Summary and conclusions

There is abundant evidence to suggest that astrocytes contribute to re/myelination mainly by:

1) Providing the right conditions for neurons to myelinate by i) supplying neurons with energy and cholesterol, ii) removing excitotoxic molecules from the extracellular environment, and iii) regulating the fluid, ion, pH, and neuro/gliotransmitter homeostasis.
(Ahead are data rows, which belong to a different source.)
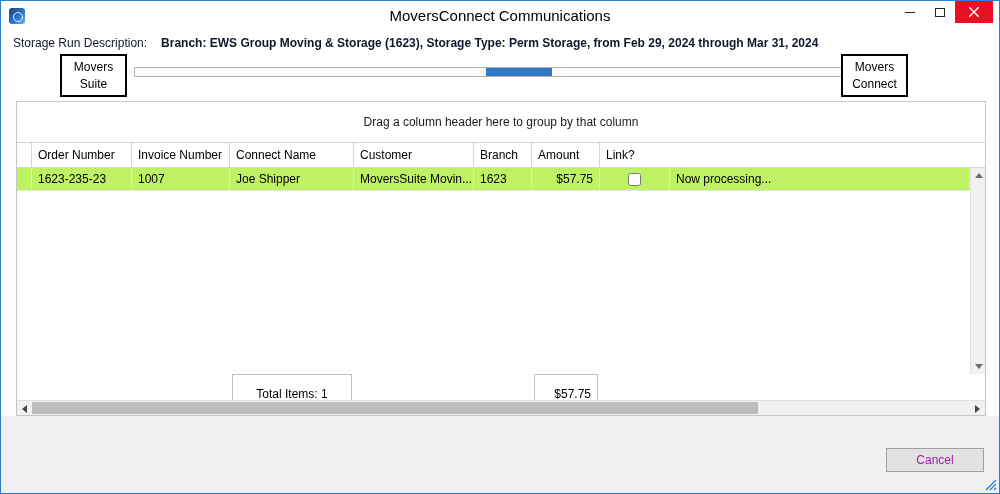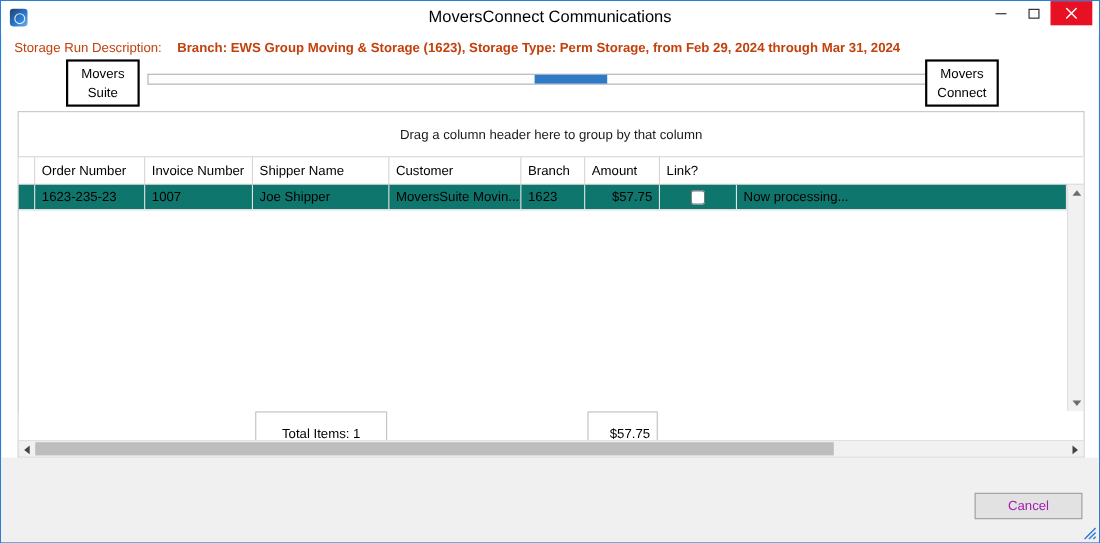"Storage Run Description: Branch: EWS" .desc-row { color: #c2410c -> #0f172a }
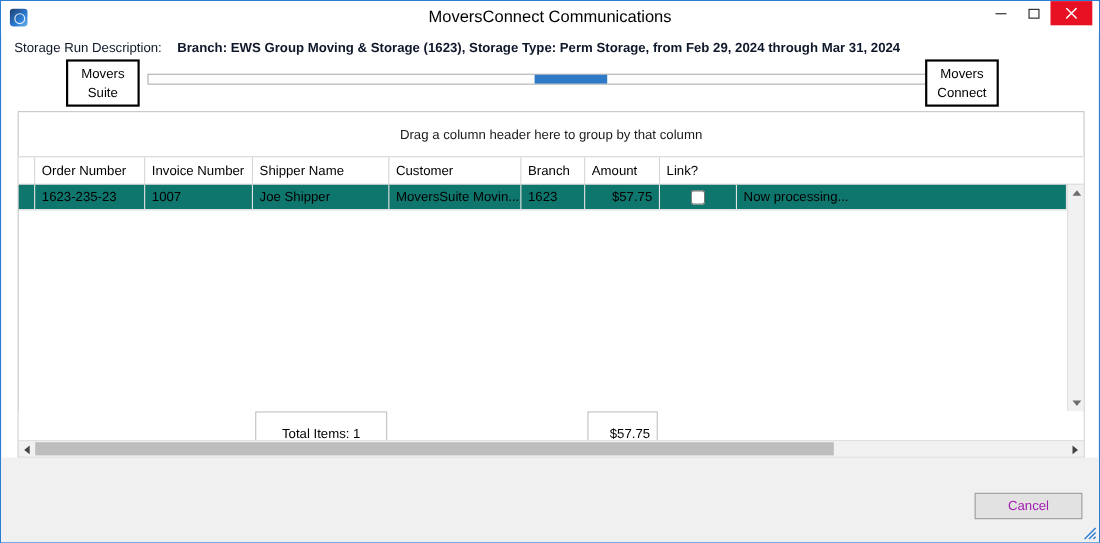"Shipper Name" div.hcell { text: Shipper -> Connect }
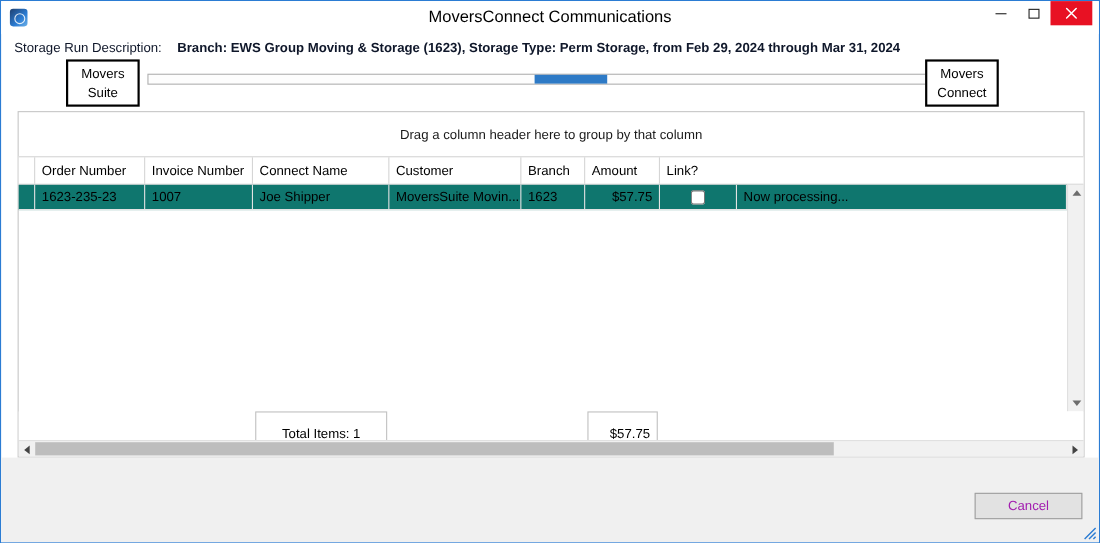"1623-235-23" .grid-row { background: #0f766e -> #bef264 }
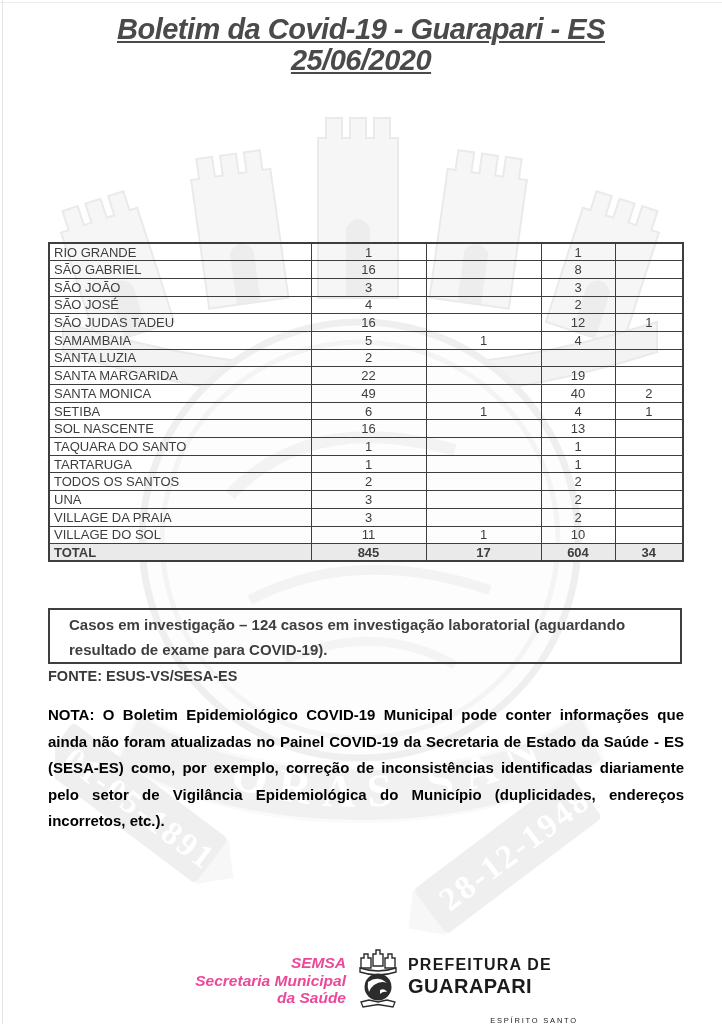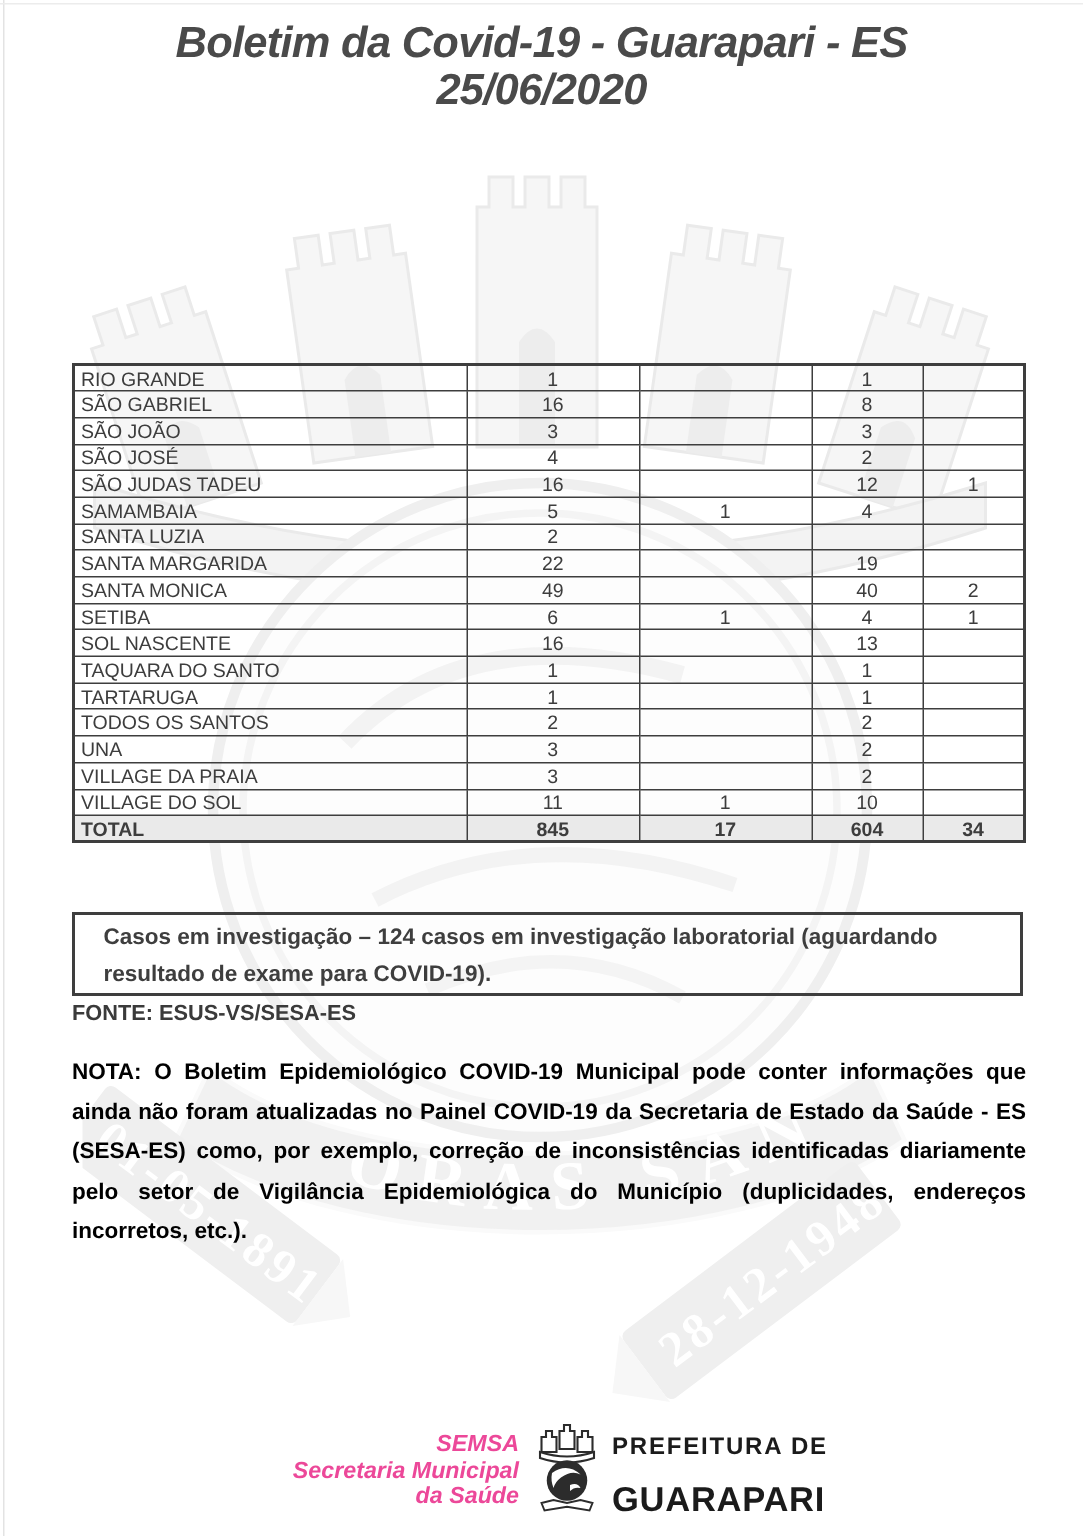"Boletim da Covid-19 - Guarapari" .title-block { text-decoration: none -> underline }
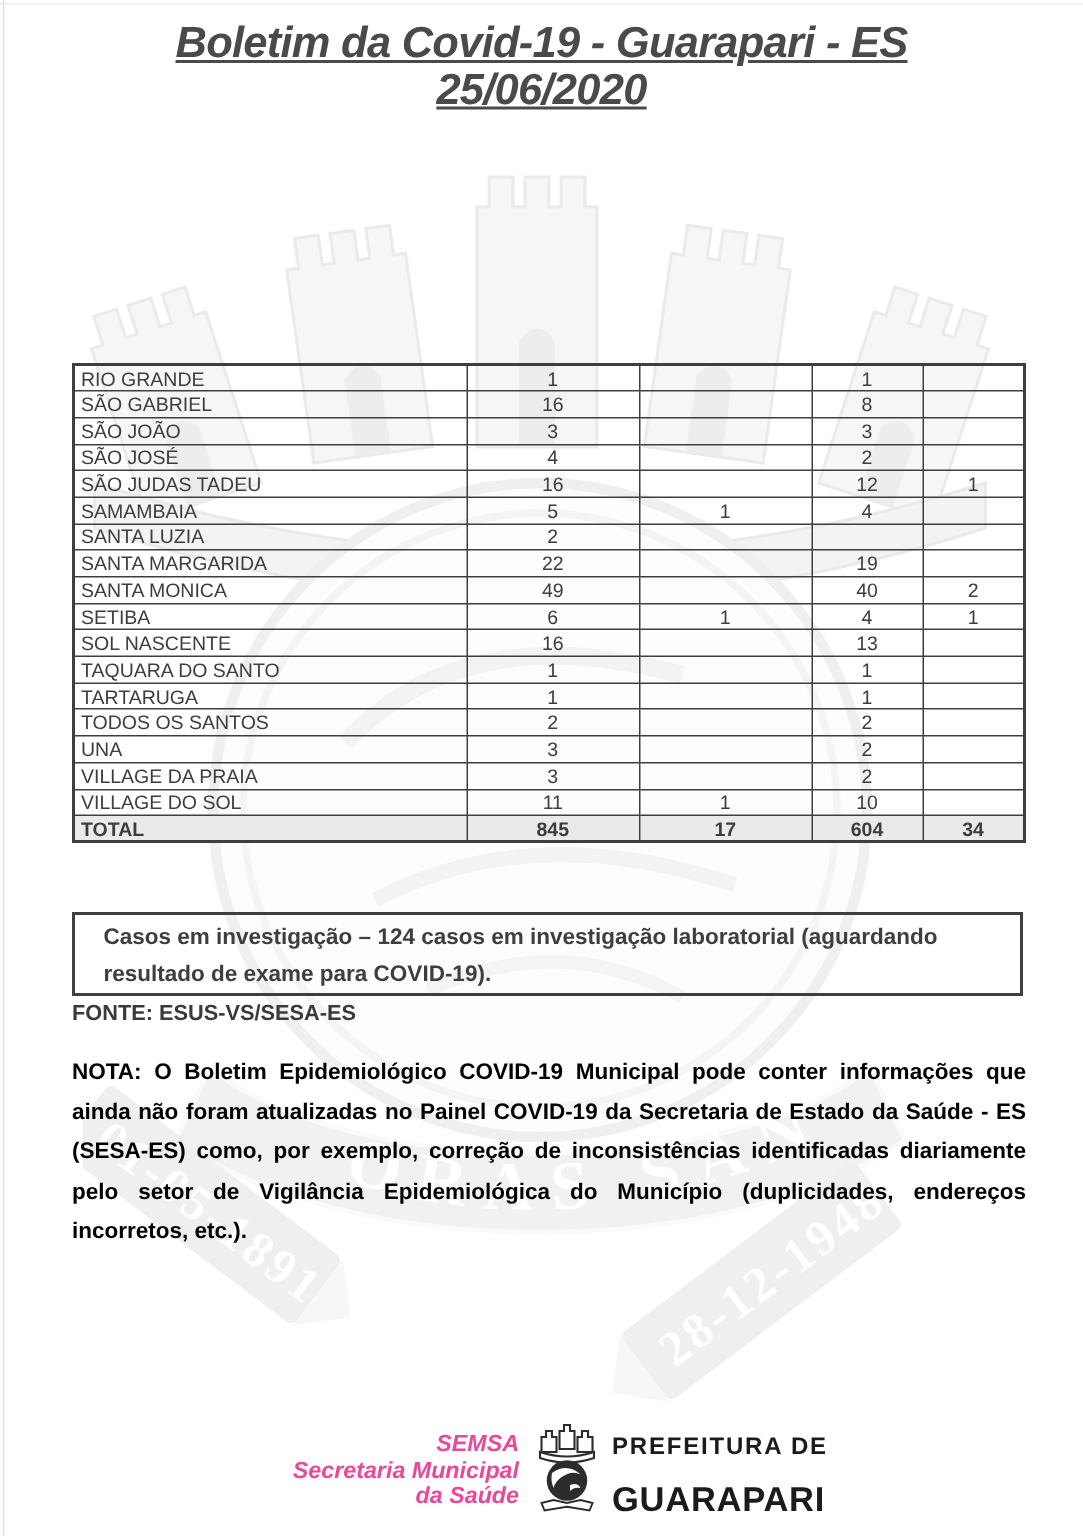"GUARAPARI" .pref .l2 { font-size: 23px -> 20px; margin-top: 12px -> 1px }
2) Playing a role in the survival, proliferation, maturation and function of oligodendrocytes and the migration of OPCs into the lesioned areas in the CNS.

3) Influencing microglia.

The manner by which astrocytes affect myelination can often be seen to correlate with its level of reactivity. Astrocyte reactivity can be induced by the milieu of cytokines present after injury, which can be beneficial or inhibitory in re/myelination depending on the context and severity of the injury. Due to the lack of gliosis-specific markers, there are currently no clear guidelines which allow different astrocytic reactivity phenotypes to be classified. However, if markers can be identified that classify the continuum of astrocyte phenotypes, it may aid in the design of new treatments targeting phenotypes that are more suited to regeneration and remyelination, and therefore benefit in the treatment of demyelinating diseases.